There is no rule or law against “drinking and driving,” although this is a commonly used phrase.  Any of us can go out for dinner, have a beer or a glass of wine (or maybe two, depending on your constitution), and drive home without necessarily running afoul of the law.

But society does not want motorists getting completely sloshed and creating a public hazard.  So the legislature passed Florida Statutes section 316.193, which outlaws “driving under the influence.”  Criminal statutes are comprised of elements, like ingredients to a recipe.  The first element of this crime is that a person was “driving or in actual physical control of a vehicle.”

“Actual Physical Control”

It is evident to us when a person is driving a vehicle.  If a motorist is driving down the road and the police (or another witness) see him actually operating a vehicle, as is often the case, the prosecution’s burden on this element will likely be satisfied.

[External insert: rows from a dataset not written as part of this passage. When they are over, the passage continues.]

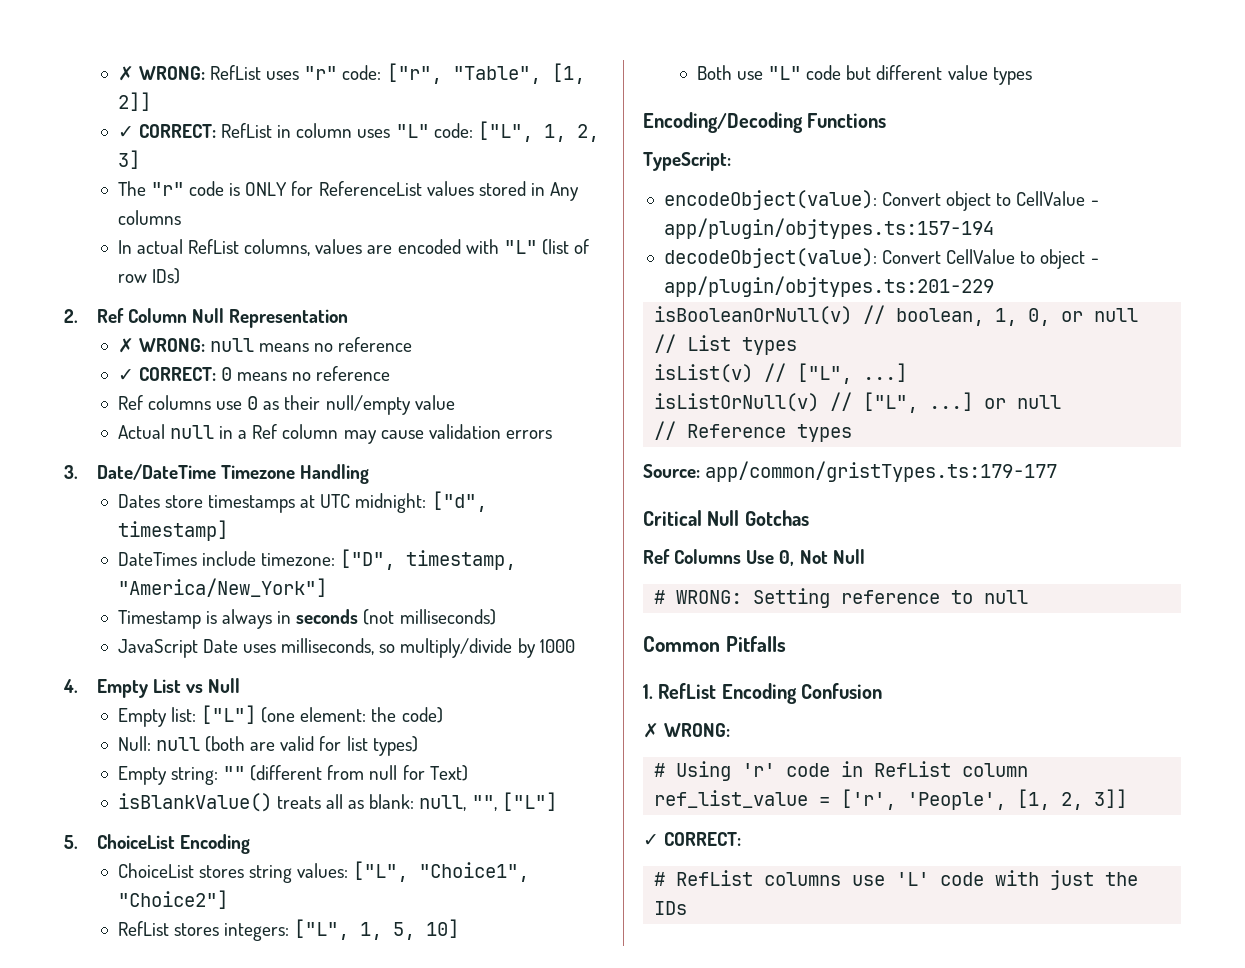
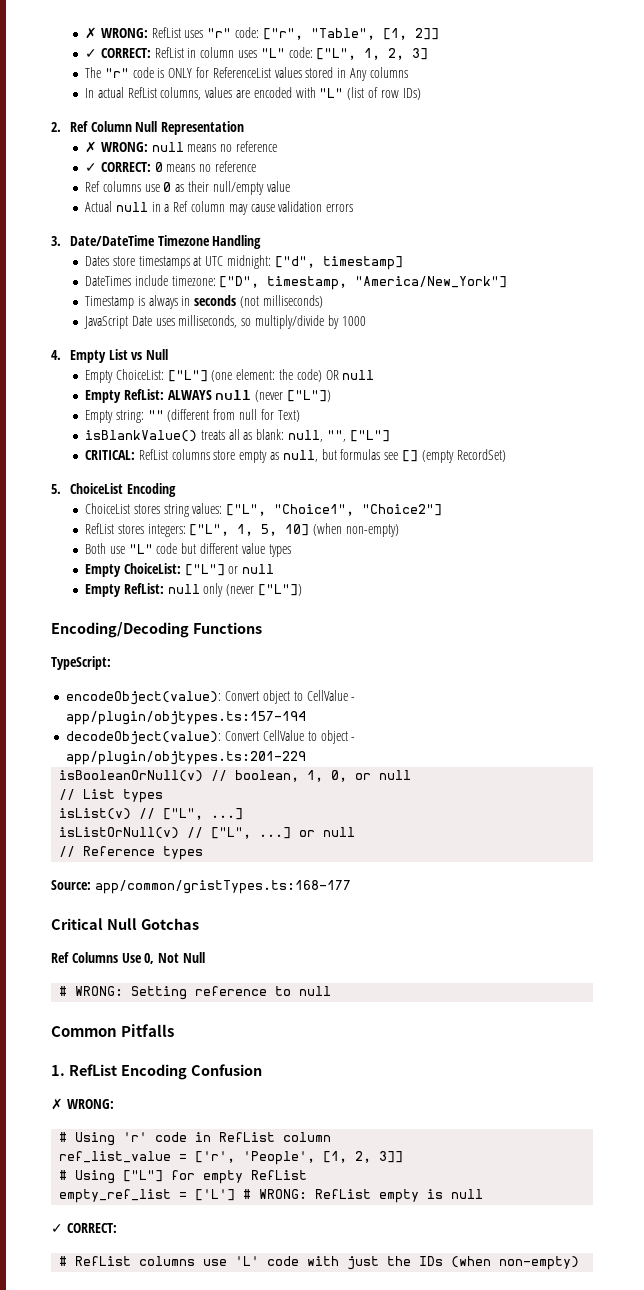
- Empty list: ["L"] (one element: the code)
- Null: null (both are valid for list types)
+ Empty ChoiceList: ["L"] (one element: the code) OR null
+ Empty RefList: ALWAYS null (never ["L"])
+ CRITICAL: RefList columns store empty as null, but formulas see [] (empty RecordSet)
- RefList stores integers: ["L", 1, 5, 10]
+ RefList stores integers: ["L", 1, 5, 10] (when non-empty)
+ Empty ChoiceList: ["L"] or null
+ Empty RefList: null only (never ["L"])
- Source: app/common/gristTypes.ts:179-177
+ Source: app/common/gristTypes.ts:168-177
+ # Using ["L"] for empty RefList
+ empty_ref_list = ['L'] # WRONG: RefList empty is null
- # RefList columns use 'L' code with just the IDs
+ # RefList columns use 'L' code with just the IDs (when non-empty)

But what other circumstances can give rise to a DUI arrest?  Being in “actual physical control” has been interpreted by the courts as being broader than simply driving.  For example, if the police find someone slumped over behind the wheel of their car, just outside the local bar in the parking lot, passed out with the keys in his hand, the police have often said that the person is in actual physical control of the vehicle, warranting an arrest for DUI.  On the other hand, if the person is laid out in the back seat, with the keys locked in the trunk, he’s going to have a good defense that he was not in actual physical control and was trying to responsibly sleep it off after regrettably having one too many (which is the sort of conduct that we, as society, would greatly prefer to him having driven while impaired).  A less common defense (but a viable one) is that the vehicle was not reasonably operable.  In other words, if the vehicle is not mechanically able to operate, it is not truly an instrumentality of danger to others, and a DUI prosecution would not be appropriate.

What Constitutes “a Vehicle?”

As incredible as this may sound, you can get arrested for DUI for being in or on pretty much anything that can transport you down the road.  This question went to court in one case, and the court basically said that since the legislature did not restrict the language to “motor vehicle” then the legislature must have intended to outlaw DUI while piloting basically anything.  This particular case then ruled that the state was allowed to prosecute someone for DUI on a bicycle!  The police have arrested people for DUI on a horse in Florida.  The current state of the law is that a “vehicle” can be almost anything.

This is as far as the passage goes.